● Task description
Please copy every line from the following entries in which the word "雨や雪の日" appears.

Web document revisions:
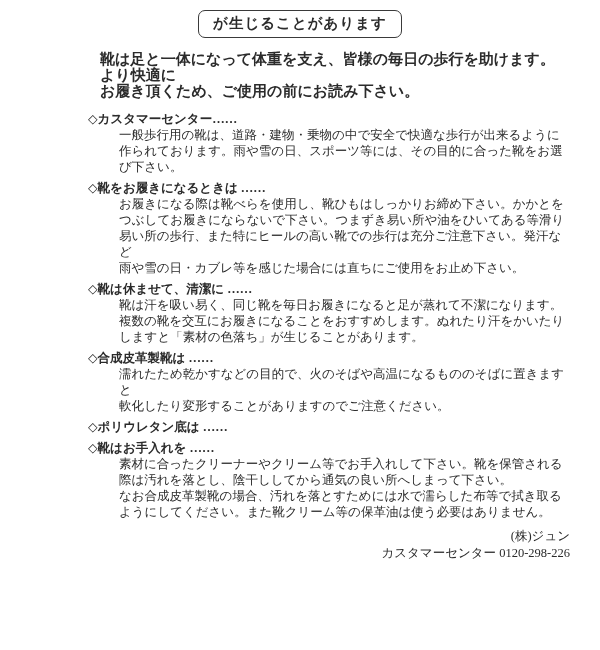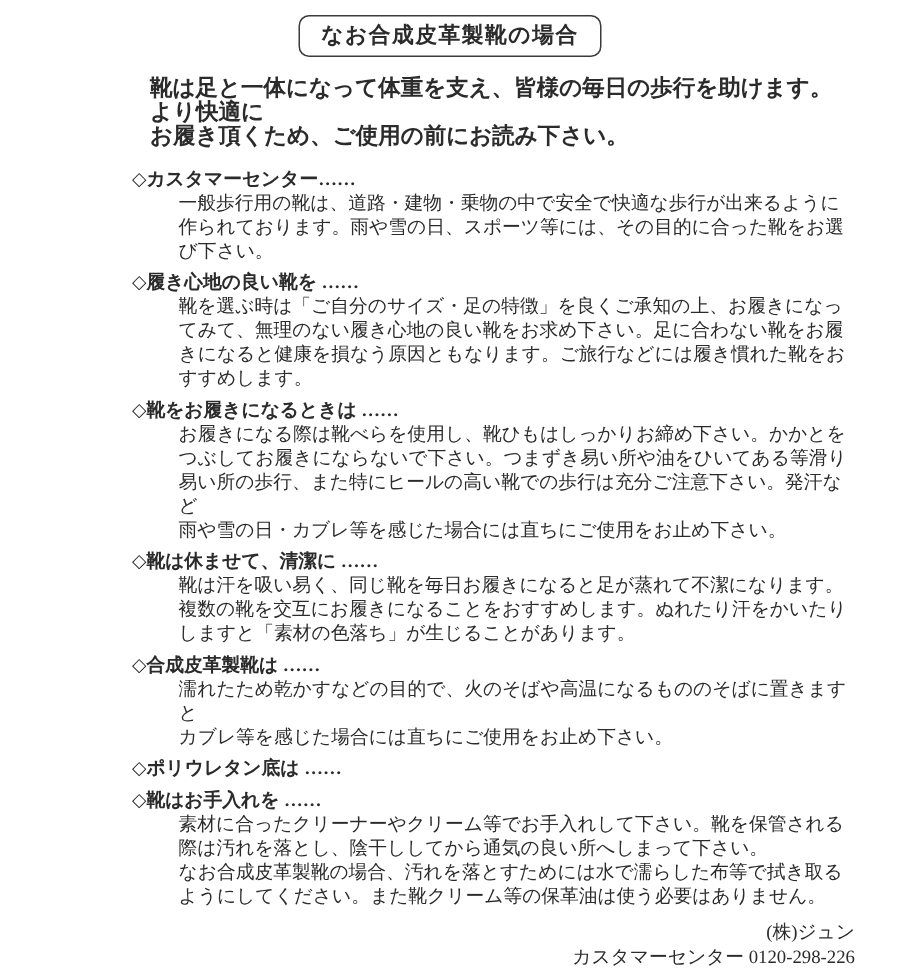--- a/index.html
+++ b/index.html
@@ -63,60 +63,53 @@
     font-size: 12.5px;
     line-height: 17px;
   }
 </style>
 </head>
 <body>
 
 <div class="page">
 
   <div class="title-wrap">
-    <span class="title-box">なお合成皮革製靴の場合</span>
+    <span class="title-box">が生じることがあります</span>
   </div>
 
   <p class="intro">靴は足と一体になって体重を支え、皆様の毎日の歩行を助けます。より快適に
 お履き頂くため、ご使用の前にお読み下さい。</p>
 
   <div class="section">
     <div class="section-heading">◇カスタマーセンター……</div>
     <div class="section-body">一般歩行用の靴は、道路・建物・乗物の中で安全で快適な歩行が出来るように
 作られております。雨や雪の日、スポーツ等には、その目的に合った靴をお選
 び下さい。</div>
   </div>
 
-  <div class="section">
-    <div class="section-heading">◇履き心地の良い靴を ……</div>
-    <div class="section-body">靴を選ぶ時は「ご自分のサイズ・足の特徴」を良くご承知の上、お履きになっ
-てみて、無理のない履き心地の良い靴をお求め下さい。足に合わない靴をお履
-きになると健康を損なう原因ともなります。ご旅行などには履き慣れた靴をお
-すすめします。</div>
-  </div>
 
   <div class="section">
     <div class="section-heading">◇靴をお履きになるときは ……</div>
     <div class="section-body">お履きになる際は靴べらを使用し、靴ひもはしっかりお締め下さい。かかとを
 つぶしてお履きにならないで下さい。つまずき易い所や油をひいてある等滑り
 易い所の歩行、また特にヒールの高い靴での歩行は充分ご注意下さい。発汗など
 雨や雪の日・カブレ等を感じた場合には直ちにご使用をお止め下さい。</div>
   </div>
 
   <div class="section">
     <div class="section-heading">◇靴は休ませて、清潔に ……</div>
     <div class="section-body">靴は汗を吸い易く、同じ靴を毎日お履きになると足が蒸れて不潔になります。
 複数の靴を交互にお履きになることをおすすめします。ぬれたり汗をかいたり
 しますと「素材の色落ち」が生じることがあります。</div>
   </div>
 
   <div class="section">
     <div class="section-heading">◇合成皮革製靴は ……</div>
     <div class="section-body">濡れたため乾かすなどの目的で、火のそばや高温になるもののそばに置きますと
-カブレ等を感じた場合には直ちにご使用をお止め下さい。</div>
+軟化したり変形することがありますのでご注意ください。</div>
   </div>
 
   <div class="section">
     <div class="section-heading">◇ポリウレタン底は ……</div>
   </div>
 
   <div class="section">
     <div class="section-heading">◇靴はお手入れを ……</div>
     <div class="section-body">素材に合ったクリーナーやクリーム等でお手入れして下さい。靴を保管される
 際は汚れを落とし、陰干ししてから通気の良い所へしまって下さい。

● Exercise result
 作られております。雨や雪の日、スポーツ等には、その目的に合った靴をお選
 雨や雪の日・カブレ等を感じた場合には直ちにご使用をお止め下さい。</div>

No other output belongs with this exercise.